▸ Activity: For each line below with the word "sido", write out a copy.
[Records for the task — start]
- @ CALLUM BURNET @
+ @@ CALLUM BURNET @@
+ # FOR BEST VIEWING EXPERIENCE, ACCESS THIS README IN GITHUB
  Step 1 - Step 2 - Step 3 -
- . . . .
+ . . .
[Records for the task — finish]
[Records for the task — start]
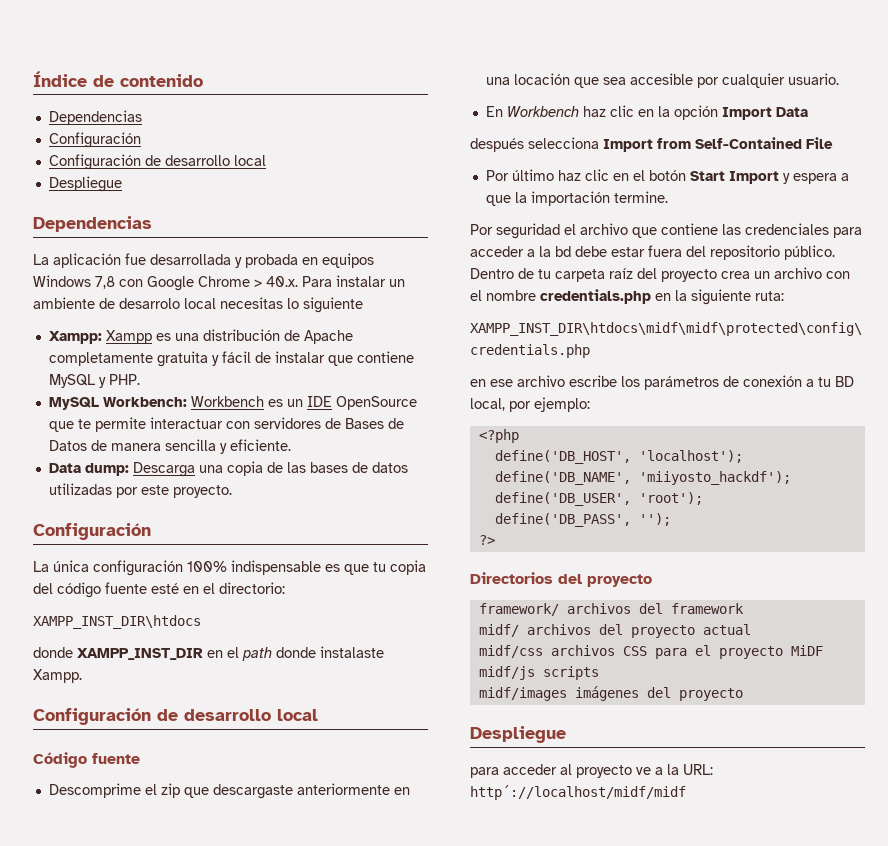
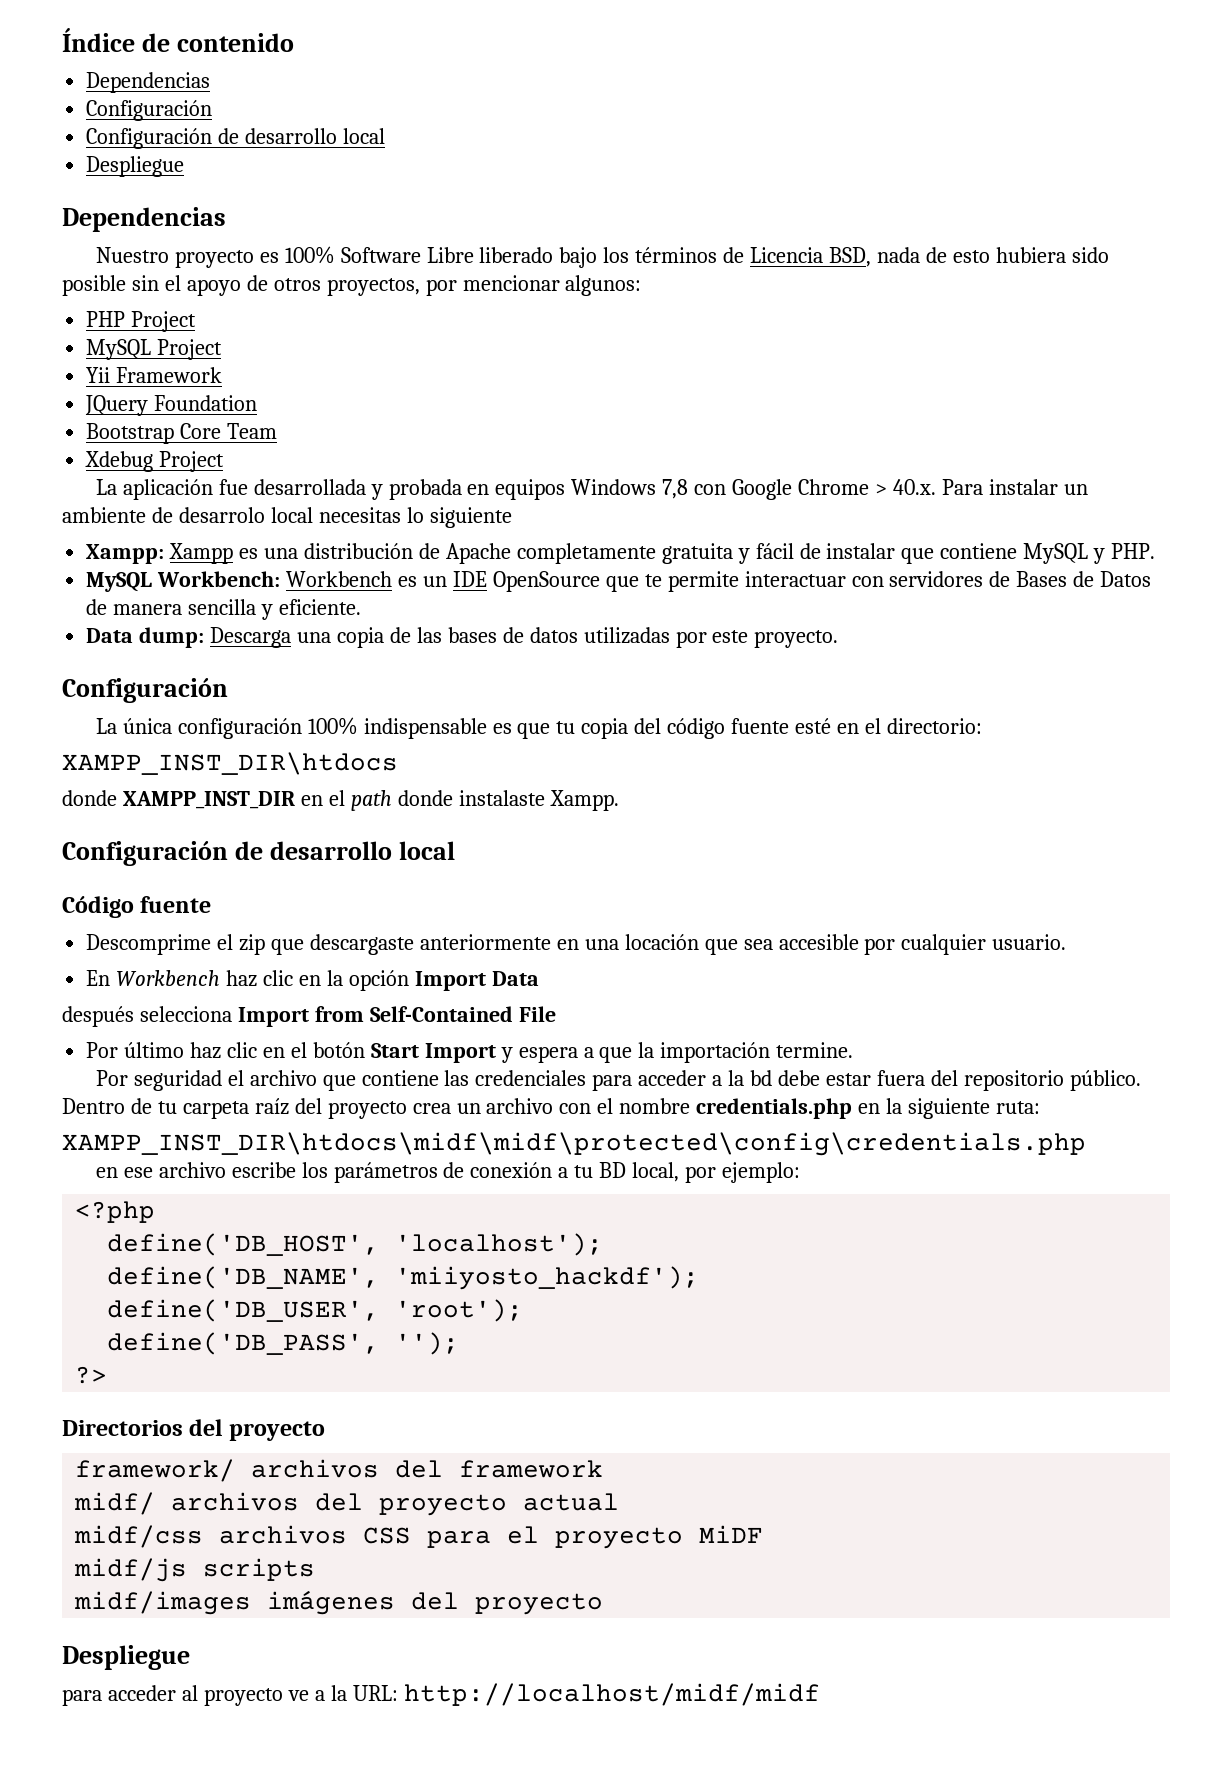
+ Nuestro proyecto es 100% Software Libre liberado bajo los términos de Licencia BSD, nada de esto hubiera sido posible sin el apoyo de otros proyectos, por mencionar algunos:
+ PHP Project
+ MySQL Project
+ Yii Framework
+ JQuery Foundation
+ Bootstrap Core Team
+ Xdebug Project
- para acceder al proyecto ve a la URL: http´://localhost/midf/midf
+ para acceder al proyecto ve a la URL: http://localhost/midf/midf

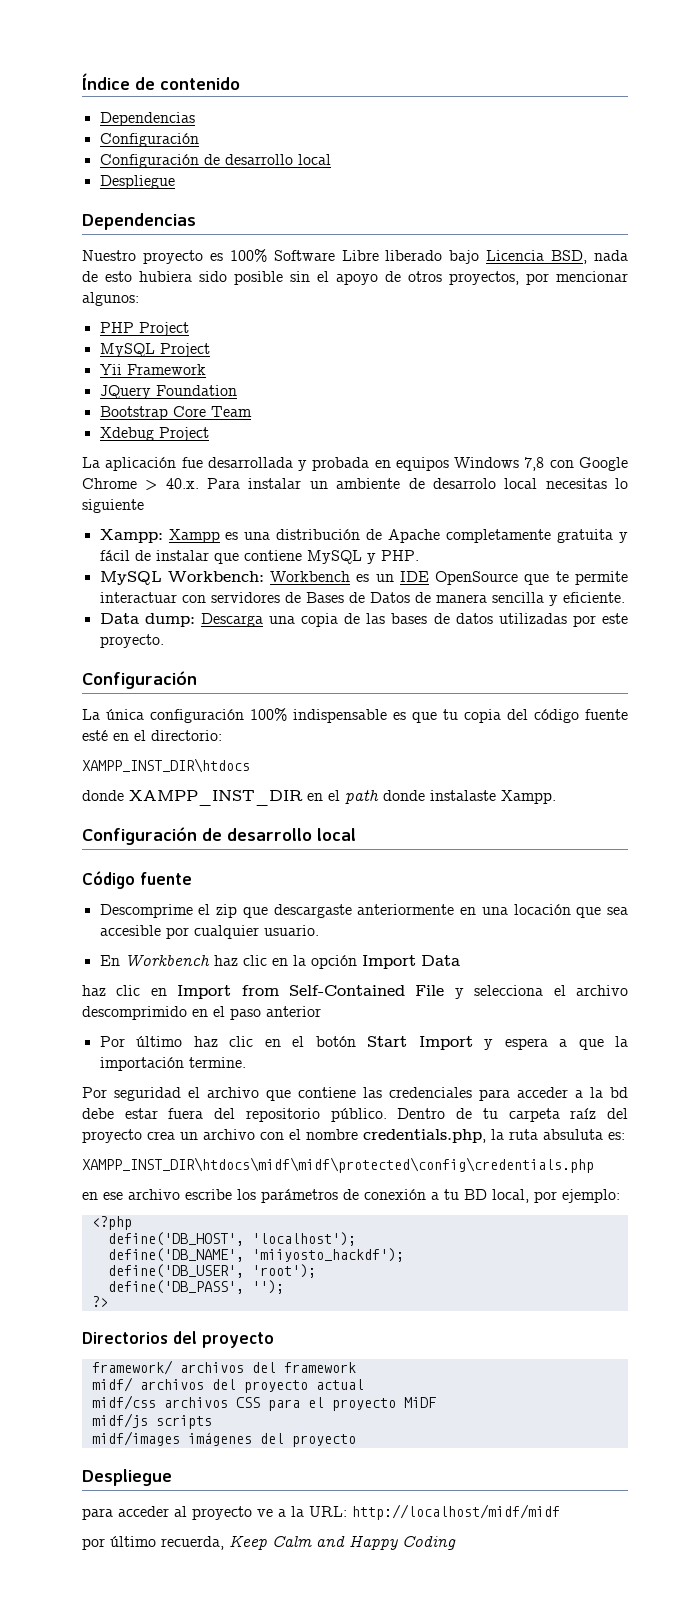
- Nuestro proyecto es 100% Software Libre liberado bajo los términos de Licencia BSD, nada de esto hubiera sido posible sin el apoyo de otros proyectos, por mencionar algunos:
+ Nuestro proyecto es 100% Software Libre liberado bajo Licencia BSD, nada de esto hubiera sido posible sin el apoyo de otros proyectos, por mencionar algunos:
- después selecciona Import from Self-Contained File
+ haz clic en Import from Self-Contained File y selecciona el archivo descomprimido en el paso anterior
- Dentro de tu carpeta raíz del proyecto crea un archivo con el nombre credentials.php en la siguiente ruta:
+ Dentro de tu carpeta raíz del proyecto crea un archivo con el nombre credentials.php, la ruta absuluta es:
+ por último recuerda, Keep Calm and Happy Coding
[Records for the task — finish]
▸ Written solution:
+ Nuestro proyecto es 100% Software Libre liberado bajo los términos de Licencia BSD, nada de esto hubiera sido posible sin el apoyo de otros proyectos, por mencionar algunos:
- Nuestro proyecto es 100% Software Libre liberado bajo los términos de Licencia BSD, nada de esto hubiera sido posible sin el apoyo de otros proyectos, por mencionar algunos:
+ Nuestro proyecto es 100% Software Libre liberado bajo Licencia BSD, nada de esto hubiera sido posible sin el apoyo de otros proyectos, por mencionar algunos:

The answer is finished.